10 Şubat 2019 Pazar

Rene DESCARTES

Rene DESCARTES (1596 - 1650) Yeni Çağ’ın en büyük filozoflarından biridir.Fransız aristokrat bir aileden gelir.Cizvit okulunda mantık, matematik, fizik ve ahlak öğrenir.Uzun süre Hollanda’da yaşamak zorunda kalır.Yaşamının son dönemlerinde İsceç Kraliçesi tarafından Stokholm’e davet edilir ve orada ölür. En önemli eserleri ”Metod Üzerine Konuşma”, “Felsefenin İlkeleri” ve “Metafizik Düşünceler”dir.

Descartes felsefesi bilginin kaynağı olarak duyumları, düş gücünü ya da doğuştan gelen yetenekleri kabul etmiştir. Descartes'a göre kimi bilgiler örneğin, Tanrı, ruh, uzay ve tüm matematik düşünceler doğuştan gelmiştir. Ancak doğuştan gelen düşünceler bizde doğduğumuz anda "hazır kalıplar ha- linde" bulunmazlar. Bizde hazır olan bu düşünceleri doğuran yetenektir. Bu da akıldır. Descartes bu yeteneğin tüm insanlara Tanrı tarafından eşit olarak dağıtıldığı inancındadır.

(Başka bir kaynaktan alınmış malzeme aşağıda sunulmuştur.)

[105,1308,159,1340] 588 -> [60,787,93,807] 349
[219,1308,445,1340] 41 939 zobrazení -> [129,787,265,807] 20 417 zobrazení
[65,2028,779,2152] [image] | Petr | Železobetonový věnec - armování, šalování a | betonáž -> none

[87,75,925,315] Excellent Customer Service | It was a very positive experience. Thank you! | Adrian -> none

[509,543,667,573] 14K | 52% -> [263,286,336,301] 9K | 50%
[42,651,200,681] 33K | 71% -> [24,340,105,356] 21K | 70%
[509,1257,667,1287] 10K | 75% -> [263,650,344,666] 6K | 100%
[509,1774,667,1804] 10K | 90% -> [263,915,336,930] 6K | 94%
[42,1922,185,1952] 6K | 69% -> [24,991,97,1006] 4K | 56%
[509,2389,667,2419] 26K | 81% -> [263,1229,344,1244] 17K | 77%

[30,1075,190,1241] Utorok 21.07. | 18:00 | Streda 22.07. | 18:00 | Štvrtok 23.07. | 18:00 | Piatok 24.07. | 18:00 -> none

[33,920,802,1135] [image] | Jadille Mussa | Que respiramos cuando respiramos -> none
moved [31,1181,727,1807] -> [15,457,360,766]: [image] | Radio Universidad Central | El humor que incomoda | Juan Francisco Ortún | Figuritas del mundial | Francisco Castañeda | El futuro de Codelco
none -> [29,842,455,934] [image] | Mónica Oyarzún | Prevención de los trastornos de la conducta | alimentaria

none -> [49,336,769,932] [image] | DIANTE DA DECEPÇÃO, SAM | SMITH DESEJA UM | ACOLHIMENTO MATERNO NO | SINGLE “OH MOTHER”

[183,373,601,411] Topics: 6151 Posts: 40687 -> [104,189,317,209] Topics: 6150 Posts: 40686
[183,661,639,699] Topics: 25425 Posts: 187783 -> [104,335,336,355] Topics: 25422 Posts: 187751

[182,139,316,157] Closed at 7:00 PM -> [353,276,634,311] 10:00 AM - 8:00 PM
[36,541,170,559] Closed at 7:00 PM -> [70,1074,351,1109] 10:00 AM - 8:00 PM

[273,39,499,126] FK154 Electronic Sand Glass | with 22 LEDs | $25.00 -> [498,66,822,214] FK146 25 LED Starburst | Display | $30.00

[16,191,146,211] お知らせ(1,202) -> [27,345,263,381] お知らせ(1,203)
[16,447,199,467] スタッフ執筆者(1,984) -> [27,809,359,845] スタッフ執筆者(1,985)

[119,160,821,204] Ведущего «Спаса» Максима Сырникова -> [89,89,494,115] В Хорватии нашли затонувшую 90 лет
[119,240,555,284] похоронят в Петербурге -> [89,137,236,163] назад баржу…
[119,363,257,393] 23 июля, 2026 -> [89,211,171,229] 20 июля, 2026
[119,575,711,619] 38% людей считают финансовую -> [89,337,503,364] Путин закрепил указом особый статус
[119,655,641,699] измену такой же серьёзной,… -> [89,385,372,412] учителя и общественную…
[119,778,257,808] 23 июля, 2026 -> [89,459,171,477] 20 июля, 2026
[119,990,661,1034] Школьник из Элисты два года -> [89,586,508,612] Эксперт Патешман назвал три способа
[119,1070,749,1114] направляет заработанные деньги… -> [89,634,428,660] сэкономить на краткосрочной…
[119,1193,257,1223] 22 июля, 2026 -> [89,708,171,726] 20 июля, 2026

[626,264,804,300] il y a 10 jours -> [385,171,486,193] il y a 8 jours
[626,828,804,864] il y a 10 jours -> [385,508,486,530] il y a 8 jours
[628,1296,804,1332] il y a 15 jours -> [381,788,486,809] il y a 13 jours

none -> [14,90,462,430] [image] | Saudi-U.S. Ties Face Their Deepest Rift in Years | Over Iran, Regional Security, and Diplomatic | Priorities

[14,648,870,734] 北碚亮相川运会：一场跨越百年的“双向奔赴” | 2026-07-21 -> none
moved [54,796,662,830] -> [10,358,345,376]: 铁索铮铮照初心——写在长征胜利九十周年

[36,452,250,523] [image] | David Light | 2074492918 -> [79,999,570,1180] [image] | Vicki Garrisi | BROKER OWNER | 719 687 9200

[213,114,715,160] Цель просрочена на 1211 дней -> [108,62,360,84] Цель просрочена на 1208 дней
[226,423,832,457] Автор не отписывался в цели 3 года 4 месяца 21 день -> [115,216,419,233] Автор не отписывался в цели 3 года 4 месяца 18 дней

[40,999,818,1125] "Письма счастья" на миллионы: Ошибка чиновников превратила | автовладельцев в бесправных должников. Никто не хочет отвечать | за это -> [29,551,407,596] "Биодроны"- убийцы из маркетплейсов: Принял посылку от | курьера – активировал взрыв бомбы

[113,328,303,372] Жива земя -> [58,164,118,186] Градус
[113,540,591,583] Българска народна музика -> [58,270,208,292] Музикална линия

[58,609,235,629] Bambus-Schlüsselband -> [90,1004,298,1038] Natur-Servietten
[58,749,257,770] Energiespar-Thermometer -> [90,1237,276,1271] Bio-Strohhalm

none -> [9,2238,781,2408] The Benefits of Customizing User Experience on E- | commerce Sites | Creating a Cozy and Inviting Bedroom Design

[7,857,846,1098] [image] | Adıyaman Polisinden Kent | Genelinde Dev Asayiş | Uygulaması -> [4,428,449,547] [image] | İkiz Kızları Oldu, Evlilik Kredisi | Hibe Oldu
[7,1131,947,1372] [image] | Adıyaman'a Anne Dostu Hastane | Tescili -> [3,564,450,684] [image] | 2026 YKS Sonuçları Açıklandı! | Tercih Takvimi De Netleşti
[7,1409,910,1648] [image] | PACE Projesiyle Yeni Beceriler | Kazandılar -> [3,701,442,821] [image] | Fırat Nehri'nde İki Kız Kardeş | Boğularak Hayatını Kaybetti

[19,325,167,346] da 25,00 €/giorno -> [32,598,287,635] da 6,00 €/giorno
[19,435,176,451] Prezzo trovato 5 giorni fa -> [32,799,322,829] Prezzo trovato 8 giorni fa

Descartes sistemini kurmak için işe şüphe etmekle başlar, fakat onun şüphesi metodik olup aradığı sağlam noktayı-aksiyonları-bulunca kalkacaktır. Bilgiden, geleneğin verdiği eğitimden, cisimler dünyasından, Tanrı'dan kısaca her şeyden şüphe eden Descartes, şüphe edemeyeceği bir gerçekle karşılaşır: Bu şüphe etmekte oluşunun şüphesiz oluşudur. Onun artık kendisinden şüphe ettiğinin bilişidir. Şüphe etmek ise bir düşünme durumudur; insanın "düşünmekte oluşu" hakkında bilgisi, bilincin varlığı hakkında açık ve seçik bir bilgidir, dolayısıyla varoluşu hakkındaki kesin bilgidir. Descartes bu durumu "düşünüyorum o halde varım" önermesinde dile getirirken sisteminin de çıkış noktasını bulmuştu. Descartes bu apaçık noktadan kalkarak bilincin ürettiği kavramlara yönelir, bu kavramlar arasında öyle bir kavram vardır ki bunu bilincin kendisi üretmiş olamazdı. Descartes'e göre sonlu bir bilinç, yetkin olmayan bir dünyaya nasıl olur da "sonsuzluk ve yetkinlik" kavramını üretebilirdi; "sonsuzluk ve yetkinlik" kavramı var olan bir Tanrı’yı garanti ederken, Tanrı'da var olan cisimler dünyasının sağlam habercisiydi. Tanrı varsa, onun garanti ettiği bir dünya olmalıydı, çünkü Tanrı bizi aldatmış olamazdı.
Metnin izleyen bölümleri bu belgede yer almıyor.